La hausse des prix des appartements se renforce dans la plupart des grandes villes. Cela se constate aussi dans nombre de métropoles. L’augmentation des prix est la plus rapide sur les métropoles de Brest, Lyon, Nantes et Toulouse. En dépit du repli de l’activité constaté sur l’ensemble du territoire de ces métropoles, la hausse des prix reste aussi vive sur la ville centre que sur les marchés des communes adjacentes : l’insuffisance de l’offre entretient toujours une rareté à l’origine de ces évolutions.

En revanche, le rythme de la hausse des prix qui s’était déjà affaibli vers la fin de l’année dernière ne se ressaisit pas sur les métropoles de Bordeaux, Grenoble, Nice, Rennes, Rouen et Strasbourg. Sur la métropole de Bordeaux, l’évolution s’explique principalement par le décrochage des prix constaté sur la ville centre, alors qu’habituellement, les tensions sur les prix des appartements sont plus prononcées dans le centre des métropoles qu’en périphérie. Alors que sur les autres métropoles, ce sont les prix de la périphérie qui expliquent un ralentissement tout relatif.

Sur le marché des maisons, la progression des prix partout plus vive que pour les appartements s’est encore renforcée dans plusieurs métropoles : cela se constate particulièrement sur les métropoles de Brest, Rennes et Strasbourg où les hausses s’établissent entre 13 et 14 % sur un an. Dans le cas de Brest, la hausse concerne autant la ville centre que la périphérie, sur un territoire où la demande est confrontée à une insuffisance récurrente de l’offre sur un produit très recherché (la préférence pour la maison individuelle versus l’habitat collectif). Alors que pour Rennes et Strasbourg, la hausse tient principalement à l’évolution constatée en périphérie pour laquelle la demande exprime sa préférence.

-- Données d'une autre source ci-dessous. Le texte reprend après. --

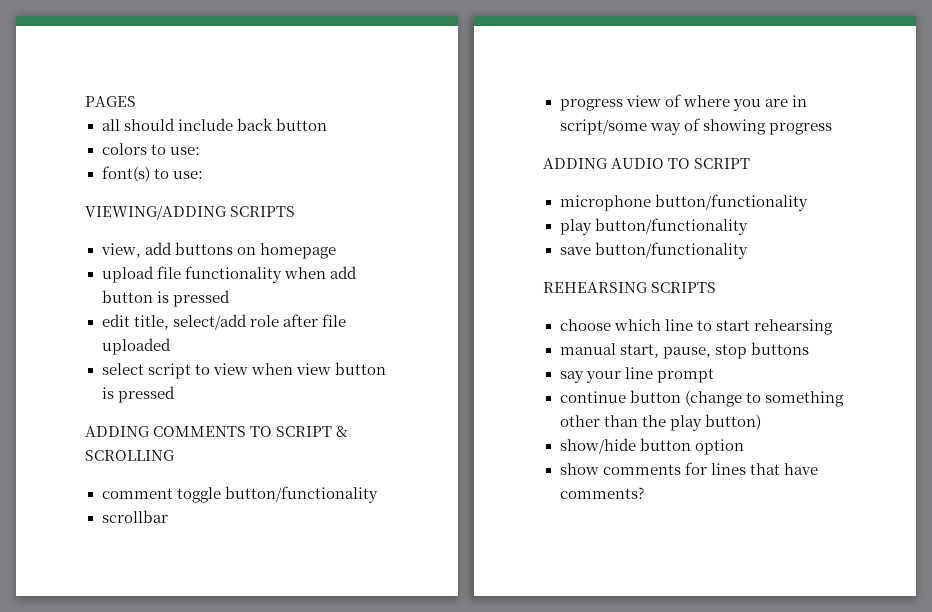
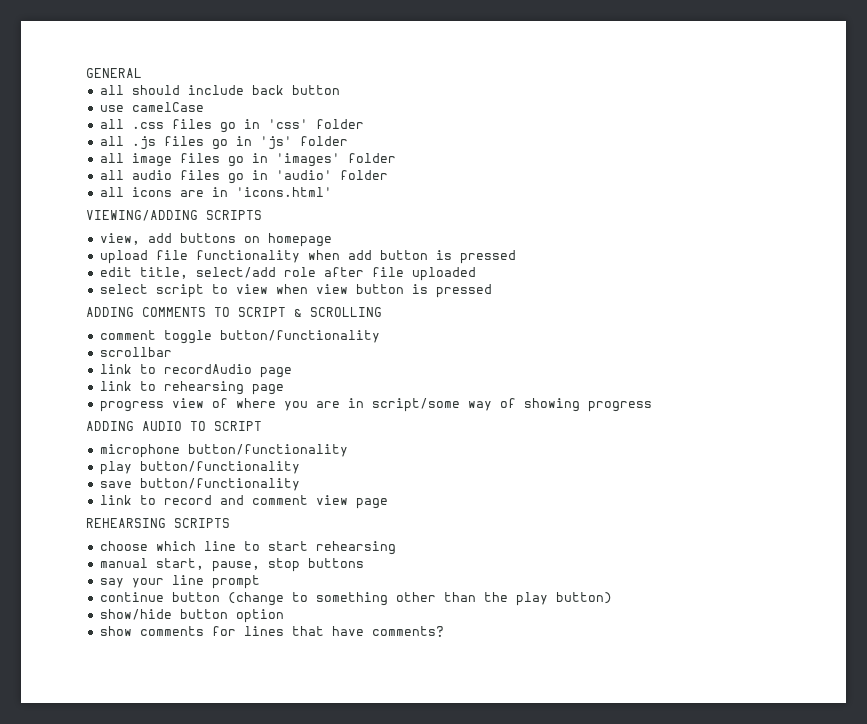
[85,96,136,107] PAGES -> [86,68,142,78] GENERAL
[101,143,200,155] [101,166,203,182] colors to use: // font(s) to use: -> [99,102,204,112] [99,119,364,133] [99,136,348,150] [99,153,396,167] [99,170,388,184] [99,187,332,197] use camelCase // all .css files go in 'css' folder // all .js files go in 'js' folder // all image files go in 'images' folder // all audio files go in 'audio' folder // all icons are in 'icons.html'
(168, 516) none -> [99,364,292,378] [99,381,284,395] // link to recordAudio page // link to rehearsing page
(748, 250) none -> [99,495,388,509] // link to record and comment view page

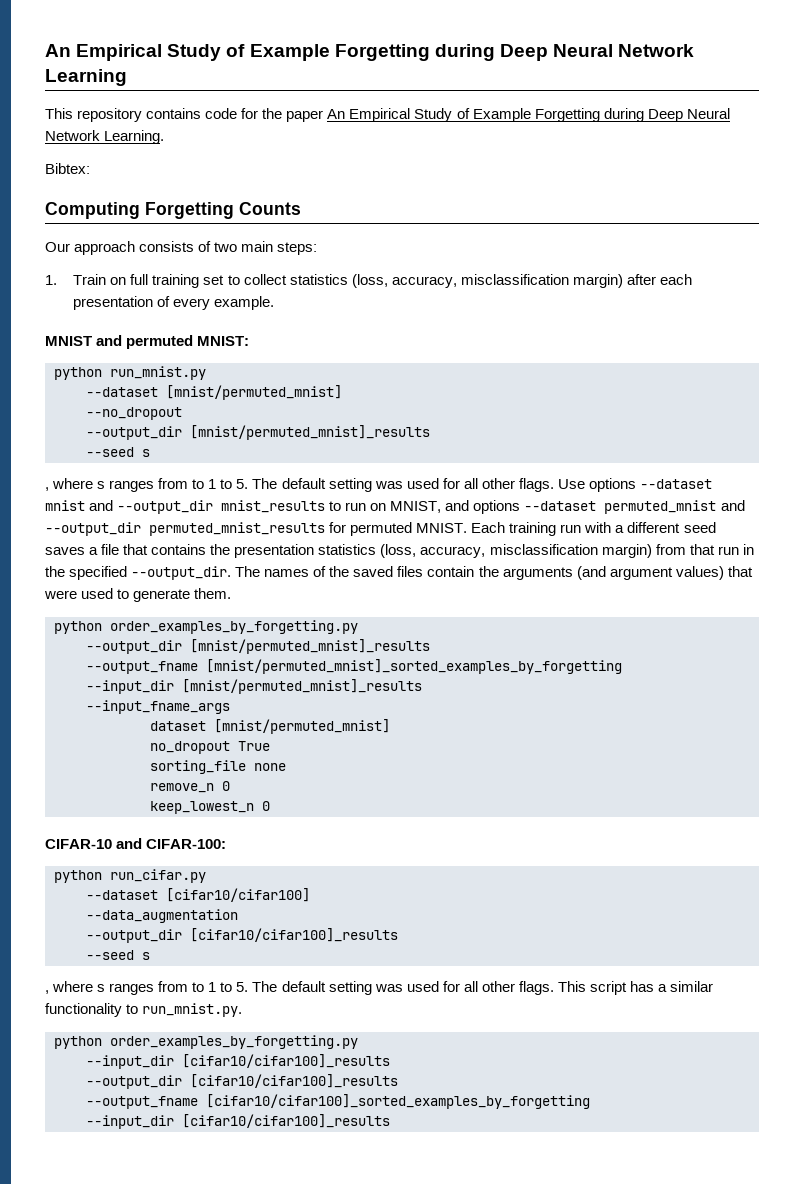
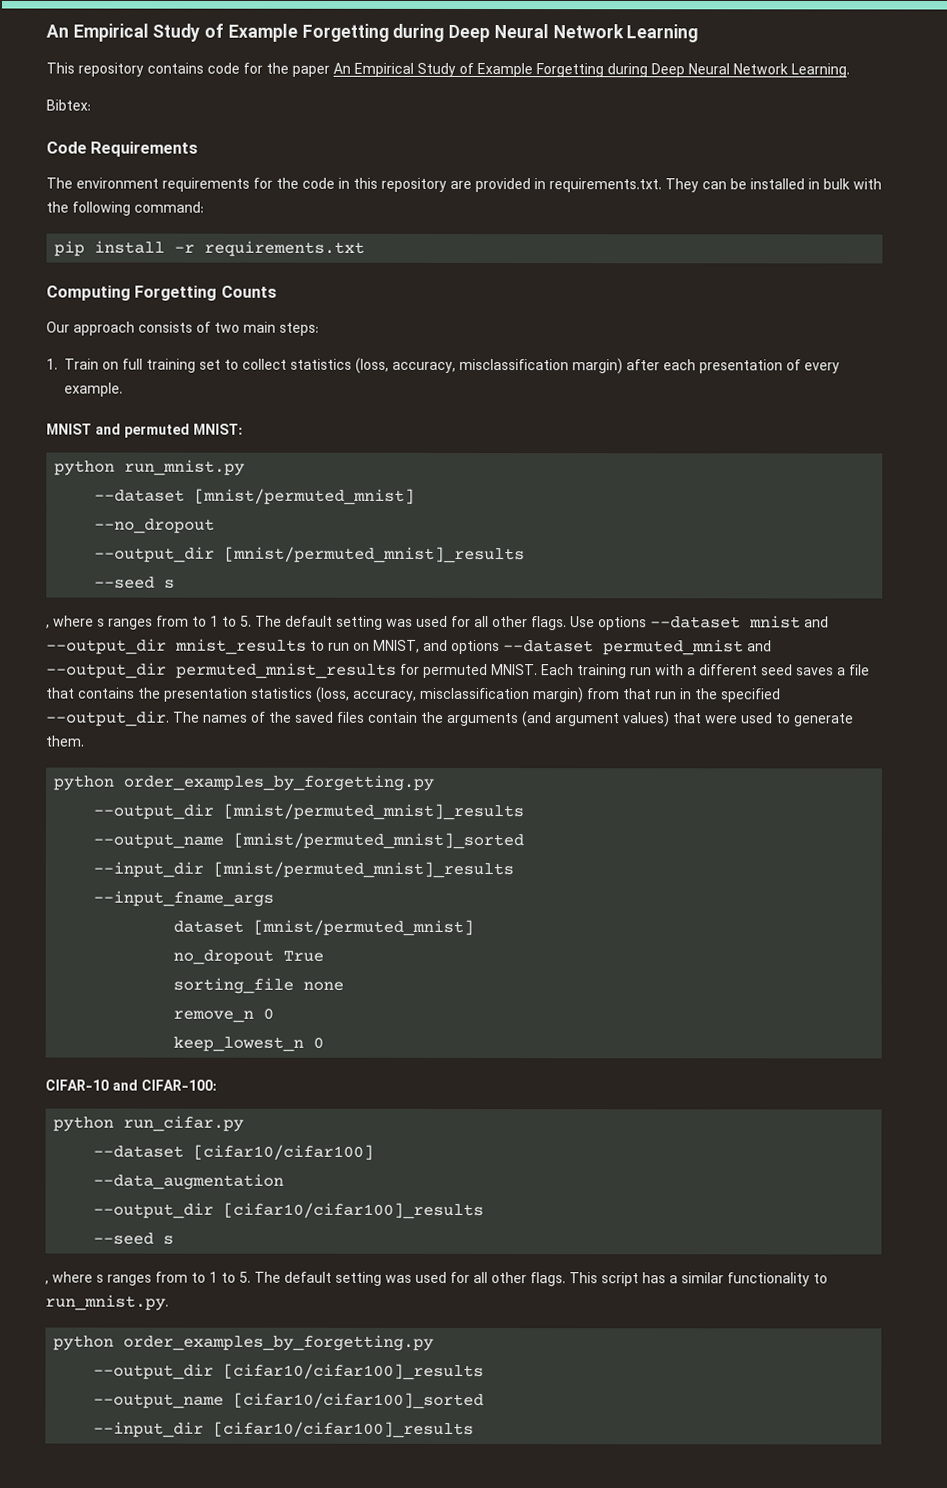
(90, 168) none -> [46,141,199,157] [46,177,882,193] [46,201,204,216] [54,240,366,257] // Code Requirements // The environment requirements for the code in this repository are provided in requirements.txt. They can be installed in bulk with the following command: // pip install -r requirements.txt
[86,659,622,674] --output_fname [mnist/permuted_mnist]_sorted_examples_by_forgetting -> [93,832,525,850] --output_name [mnist/permuted_mnist]_sorted
[86,1054,390,1069] [86,1074,398,1089] [86,1094,590,1109] // --input_dir [cifar10/cifar100]_results // --output_dir [cifar10/cifar100]_results // --output_fname [cifar10/cifar100]_sorted_examples_by_forgetting -> [93,1363,485,1381] [93,1392,485,1410] // --output_dir [cifar10/cifar100]_results // --output_name [cifar10/cifar100]_sorted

Elle est un peu moins rapide sur les métropoles de Grenoble, Lille, Montpellier, Rouen et Toulouse (de 7 à 8 %) : la hausse est alors soutenue sur Grenoble, Lille et Rouen en raison d’une augmentation rapide des prix en périphérie, illustrant les conséquences du déplacement d’une demande qui s’efforce de quitter le centre ; alors que sur Montpellier et Toulouse, l’évolution reste la plus rapide sur la ville centre où l’insuffisance de l’offre sur ce type de produit alimente la cherté des biens.